Work and Person

Static Equipment Engineer

Experience of working at sites of 50 degrees Celsius drives me to produce precise and effective designs.

I was able to precisely visualize myself enjoying working at JGC before I joined the company.

I studied mechanical engineering at university, and shipbuilding at graduate school. I sensed that installing equipment inside a vessel, which is a container of a certain shape and size, is very similar to installing equipment in a plant of a specific area and space. My aspiration to be a part of building something on a larger scale drove me to apply to work at JGC. There were several opportunities for me to meet with JGC's senior engineers at the company information session and company tour. They attentively answered my questions, resolved my concerns, and gave me a few tips. One of the reasons I decided to join this company was because, owing to these encounters with the senior engineers, I was able to visualize precisely how I was going to play an active part in the job.
I now work at the Static Equipment Engineering Department, where I produce detailed designs for equipment like reactors, columns, tanks, and heat exchangers within the whole process design. All pieces of plant equipment differ in shape and size, and each drawing is produced according to the respective specifications and standardized designs made in compliance with laws and regulations. Once the drawings are complete, I collaborate with the purchasing team to procure the necessary materials from vendors selected from around the world, make sure they are of the required quality, and control the schedule to ensure they are manufactured and delivered on time. Currently, I'm responsible for designing the heat exchangers for the oil refinery plant in Kuwait. A heat exchanger is a piece of equipment used to transfer heat energy between fluids of different temperatures to either heat or cool them. In oil refinement, there is a process of separating impurities from heavy crude in which heat exchangers are required to heat, cool, and distill crude oil. At the oil refinery plant in Kuwait, about 90 heat exchangers are scheduled to be installed in the JGC area alone. My specific area of responsibility involves deciding the appropriate specifications for equipment that meets the requirements by calculating pressures and other factors on the basis of the conditions (component substances and temperatures) of fluids presented by the process department. It takes about one and a half months to decide the specifications, and once that is done, the data is sent to the vendors with a request for detailed drawings. I oversee the project until I have finished checking whether the completed equipment has been manufactured in accordance with the specifications, so from design to shipment, it takes about a year and a half including the manufacturing period.

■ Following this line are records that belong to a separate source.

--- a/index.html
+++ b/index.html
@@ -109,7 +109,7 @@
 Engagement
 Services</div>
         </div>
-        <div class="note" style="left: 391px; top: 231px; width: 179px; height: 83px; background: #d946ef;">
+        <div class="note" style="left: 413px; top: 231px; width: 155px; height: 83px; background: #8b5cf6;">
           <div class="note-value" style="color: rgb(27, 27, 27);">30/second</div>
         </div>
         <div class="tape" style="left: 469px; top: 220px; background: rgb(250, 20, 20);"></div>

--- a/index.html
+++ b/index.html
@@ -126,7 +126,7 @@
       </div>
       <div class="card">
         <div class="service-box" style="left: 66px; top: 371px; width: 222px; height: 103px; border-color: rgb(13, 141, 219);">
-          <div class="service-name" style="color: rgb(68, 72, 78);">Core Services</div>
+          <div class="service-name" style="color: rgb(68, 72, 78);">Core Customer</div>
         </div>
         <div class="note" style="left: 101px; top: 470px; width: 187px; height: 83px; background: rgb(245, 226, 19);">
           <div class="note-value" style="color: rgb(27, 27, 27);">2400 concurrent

On-site training in Qatar in my first year at JGC.I keenly felt the importance of design.

At present, JGC operates an on-site training program, where first-year employees undergo training at domestic or overseas sites for six months at the maximum. This program started the year I joined the company, and as one of the first trainees, I went to Qatar for six months. The local area made for a severe training environment where the highest temperatures reached 50 degrees Celsius and humidity was 90% during the day. However, this was something that couldn't have been experienced at the Yokohama World Operation Center (HQ), and by feeling what it was like on site, the fact hit me that designing truly effective equipment is not possible by simply sitting at a desk with no consideration for the site environment. At overseas sites where the plant is actually being constructed, situations occur beyond the imagination of us engineers at HQ. For example, there was a time when the parts couldn't be mounted onto the equipment because the holes were too small, and a discrepancy was later found between the designs of the foundations undertaken by the Civil & Building Department and those of the main unit of the equipment. Prompt and flexible solutions to these sorts of problems are required of us. Once, when I was at training, we found out that the heat exchangers had not been inspected on board a vendor's ship. The vendor called the staff over to the site, and it took two weeks for the inspection to be finished. Furthermore, the scaffolds could not be assembled because the scaffold parts attached around the equipment were a few centimeters out of place. I realized that a slight error on the blueprint could lead to a big problem on site, and so from these experiences during training, I have come to take into account the work processes and burdens placed on workers on site when I produce the designs.

At JGC, a company that continues to develop on a global scale,there is an opportunity to develop yourself on a global scale too.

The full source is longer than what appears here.